======== Provided material ========

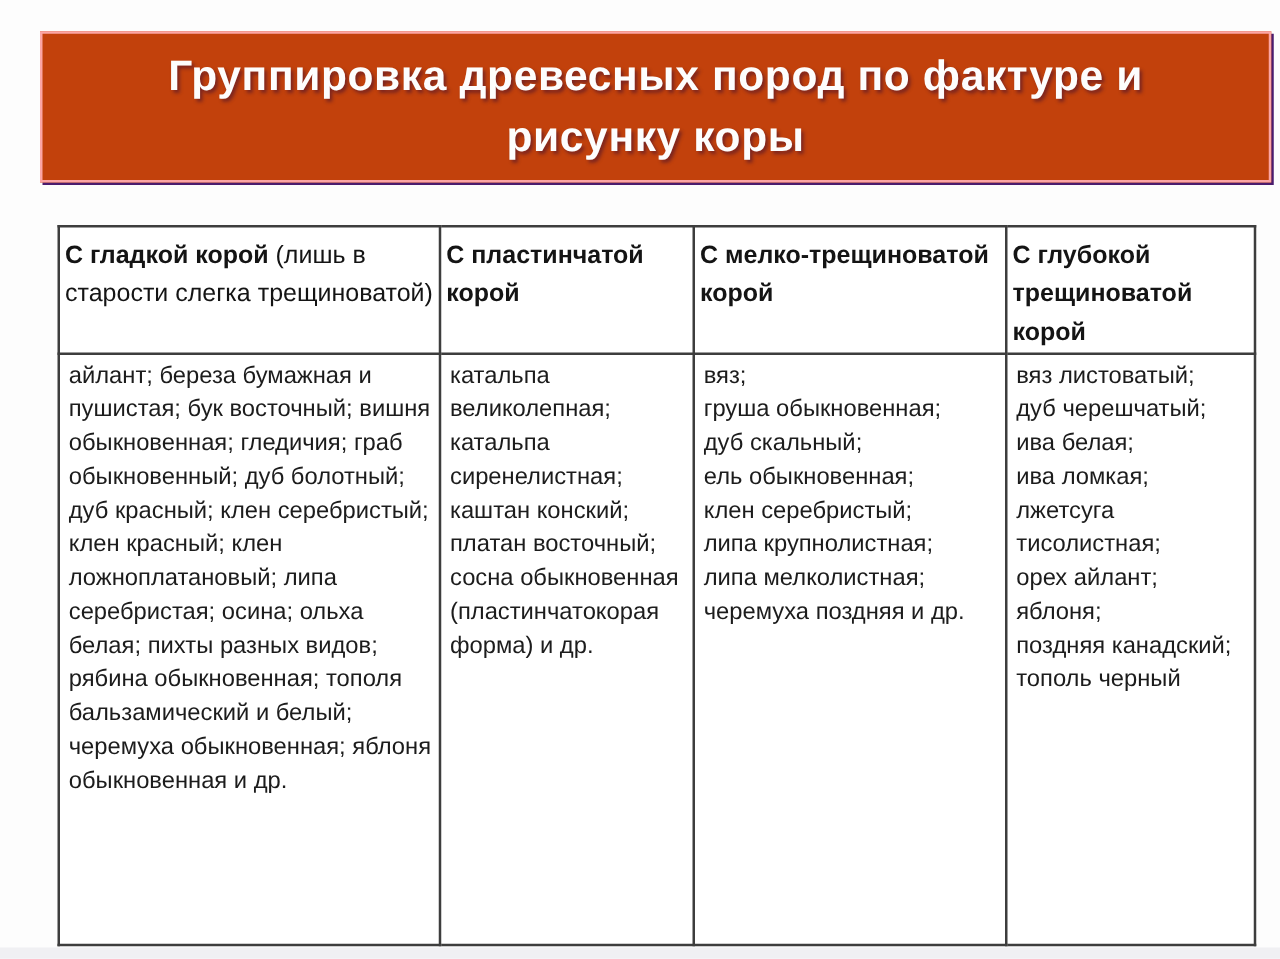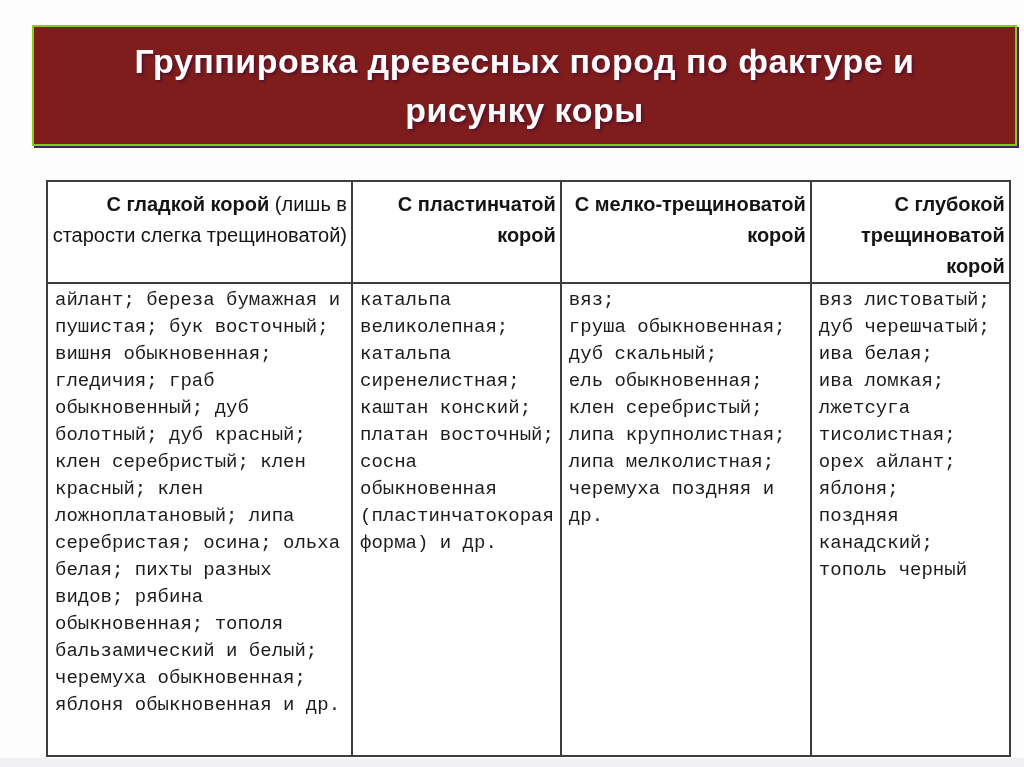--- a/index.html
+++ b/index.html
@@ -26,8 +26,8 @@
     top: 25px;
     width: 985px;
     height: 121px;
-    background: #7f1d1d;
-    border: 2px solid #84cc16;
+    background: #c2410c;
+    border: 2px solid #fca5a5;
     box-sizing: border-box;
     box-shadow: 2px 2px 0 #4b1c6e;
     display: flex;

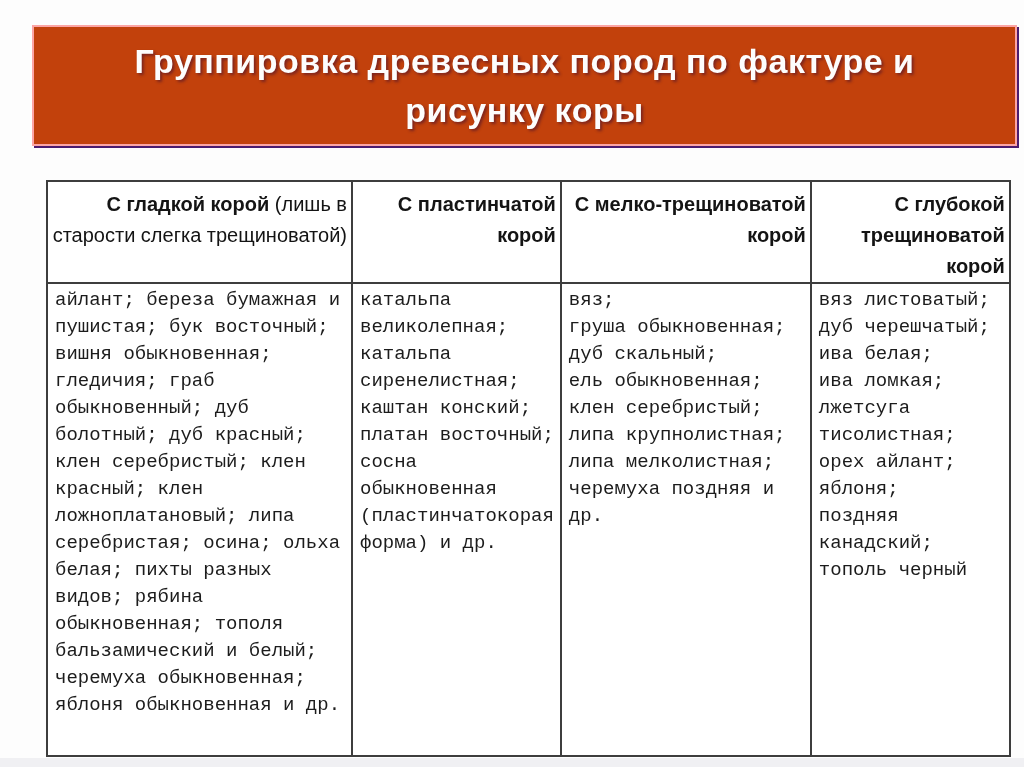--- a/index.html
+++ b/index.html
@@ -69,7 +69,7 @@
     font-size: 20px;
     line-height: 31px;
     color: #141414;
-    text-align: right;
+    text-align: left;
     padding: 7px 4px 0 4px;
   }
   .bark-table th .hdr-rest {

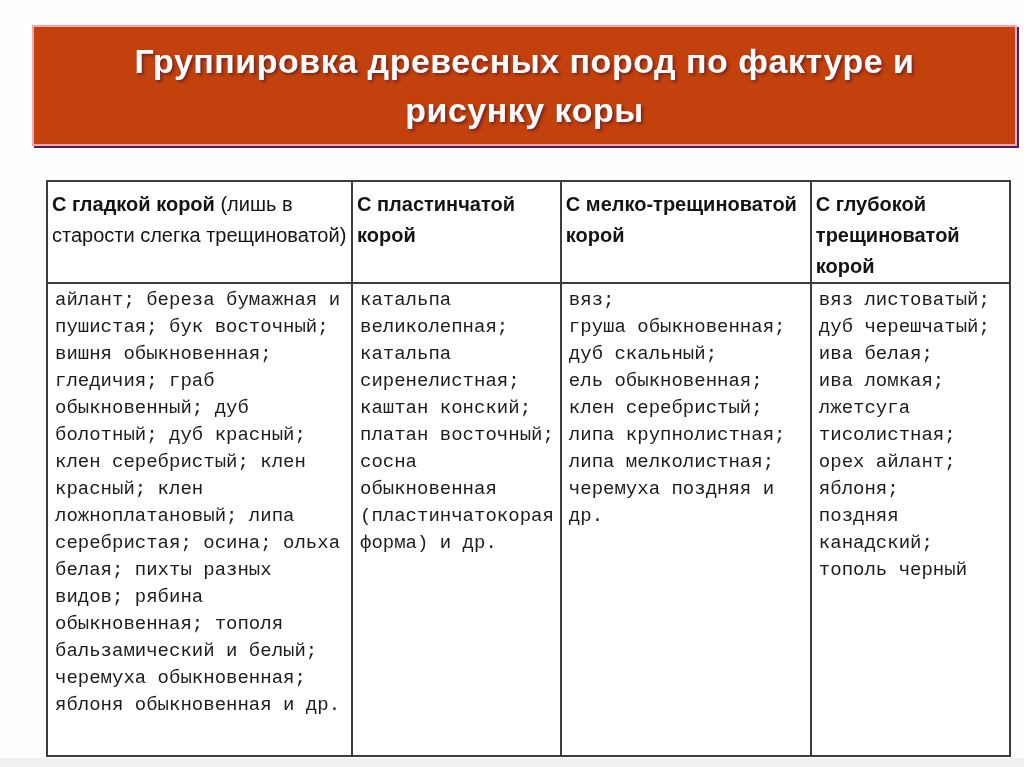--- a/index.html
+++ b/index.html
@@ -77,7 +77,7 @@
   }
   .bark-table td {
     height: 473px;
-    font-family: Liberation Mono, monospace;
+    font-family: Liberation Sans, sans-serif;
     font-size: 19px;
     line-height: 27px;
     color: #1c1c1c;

========

Your task = From the first line to the last, transcribe the listing exactly; skip the pictures.

Response =
--- a/index.html
+++ b/index.html
@@ -26,8 +26,8 @@
     top: 25px;
     width: 985px;
     height: 121px;
-    background: #7f1d1d;
-    border: 2px solid #84cc16;
+    background: #c2410c;
+    border: 2px solid #fca5a5;
     box-sizing: border-box;
     box-shadow: 2px 2px 0 #4b1c6e;
     display: flex;

--- a/index.html
+++ b/index.html
@@ -69,7 +69,7 @@
     font-size: 20px;
     line-height: 31px;
     color: #141414;
-    text-align: right;
+    text-align: left;
     padding: 7px 4px 0 4px;
   }
   .bark-table th .hdr-rest {

--- a/index.html
+++ b/index.html
@@ -77,7 +77,7 @@
   }
   .bark-table td {
     height: 473px;
-    font-family: Liberation Mono, monospace;
+    font-family: Liberation Sans, sans-serif;
     font-size: 19px;
     line-height: 27px;
     color: #1c1c1c;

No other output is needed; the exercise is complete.